En un trabajo, mecanografiado, sobre la historia de Montoneros que se le atribuye a Arrostito mientras estaba presa en la ESMA, y que fue sacado por una detenida, la participante del secuestro va a decir que la "ejecución" del ex presidente de la Revolución Libertadora se llevó a cabo el 9 de junio de 1970. Sin embargo, en otras de las tantas contradicciones, la organización en su comunicado Nº 4 del 2 de junio va a informar a la población que a las 7 de la mañana de ese día "ha sido ejecutado Pedro Eugenio Aramburu".

La última entrevista que Héctor Sandler (en 1963 y 1973, diputado nacional) tuvo con Aramburu se llevó a cabo cuando el militar volvió de Costa Rica, invitado por el presidente José Figueres. Según el dirigente de UDELPA, el partido fundado alrededor de Aramburu en 1962, el encuentro se realizó en la cocina del departamento de Montevideo 1053, 8º A. El mandatario costarricense, según Sandler, le había dicho a Aramburu: "General, hágase cargo del poder en la Argentina, porque si no es así va a haber un baño de sangre". Sandler observó que Aramburu estaba sorprendido y alterado. También le dijo que esto que va a pasar acá no son ajenos algunos intereses monopólicos norteamericanos.

Para la dirigencia de la organización peronista Guardia de Hierro, "a Aramburu lo asesinaron no porque fuera Aramburu fusilador, sino que era el Aramburu que había comprendido su error y acababa de conversar con Perón". Ricardo Rojo me relató que Perón y Aramburu mantenían un hilo de comunicación. Él reconoció ser un conducto, de los pocos. "Aramburu estaba trabajando con Perón", le dijo Sandler al general Bernardino Labayru y, a las horas del secuestro, durante una conferencia de prensa, denunció la complicidad del gobierno en el hecho.

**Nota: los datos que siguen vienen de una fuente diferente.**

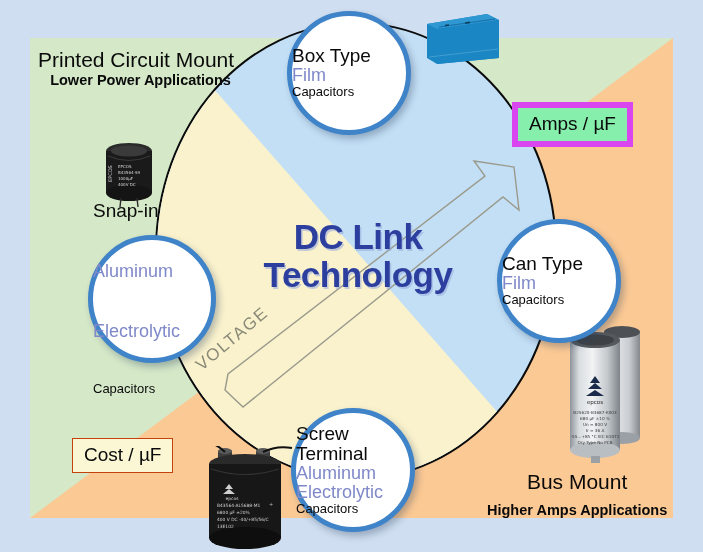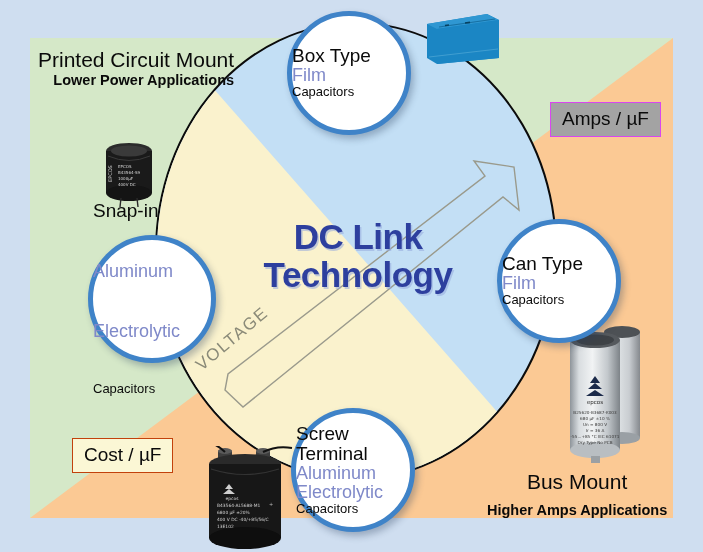"Printed Circuit Mount" #head-pcm { text-align: right -> center }
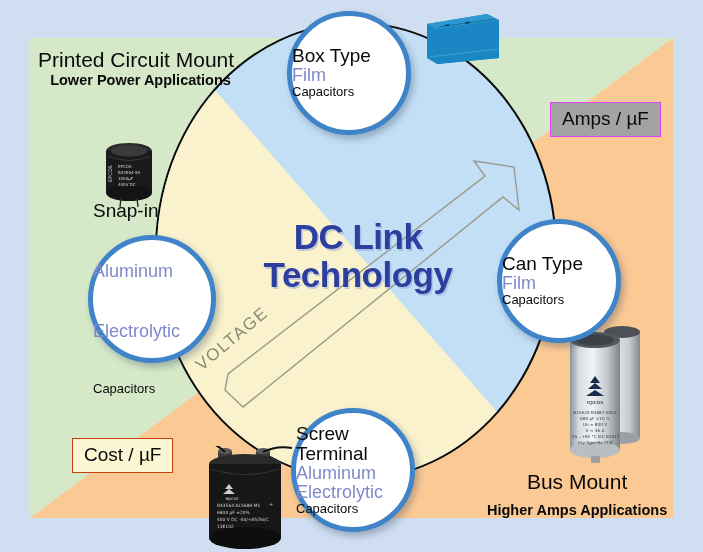"Amps / µF" #metric-amps { background: #a3a3a3 -> #86efac; border: 1px solid #d946ef -> 6px solid #d946ef; left: 550px -> 512px }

"Queríamos privar al régimen de su carta más importante para la salida demoliberal dando con ello un golpe durísimo al sistema. Aramburu era el hombre de recambio del régimen, contando para ello con el apoyo de los generales y oligarcas, su prestigio entre los sectores gorilas e imperialistas y su intentona populista de acercamiento al peronismo apoyada por la traición cómplice de algunos tránsfugas", afirmó un miembro de la organización armada al diario cubano Granma en diciembre de 1970.

La portada de la revista “Panorama” en julio de 1970

Onganía invitado a devolver el cargo de Presidente

Entre el 29 de mayo y el 8 de junio de 1970 se sucedieron innumerables reuniones entre el presidente Onganía y los Comandantes en Jefe; de funcionarios de la Administración Pública con altos jefes militares; cónclaves de altos mandos en las tres Fuerzas Armadas; conciliábulos de dirigentes políticos, todo bajo un clima de desinterés general de la población. El sistema se había conmovido y la figura de Onganía, la denominada esfinge estaba hecha trizas. Reclamaba una autoridad que ya no tenía y una seriedad que había perdido el 27 de mayo. El poder no estaba en la calle, se encontraba en los cuarteles y había llegado la hora del reemplazo.

El lunes 8 de junio, el Comandante en Jefe del Ejército emitió un comunicado, a las 11.20 por Radio Rivadavia, informando que "la responsabilidad asumida por el Ejército, en la Revolución Argentina, es incompatible con la firma de un nuevo cheque en blanco al Excelentísimo señor Presidente de la Nación, para resolver por sí aspectos trascendentales para la marcha del proceso revolucionario y los destinos del país".

A las 14.55, los tres Comandantes en Jefe dieron a conocer una declaración, informando que reasumía "de inmediato el poder político de la República", e invitaba "al señor teniente general Onganía a presentar su renuncia al cargo que hasta la fecha ha desempeñado por mandato de esta Junta".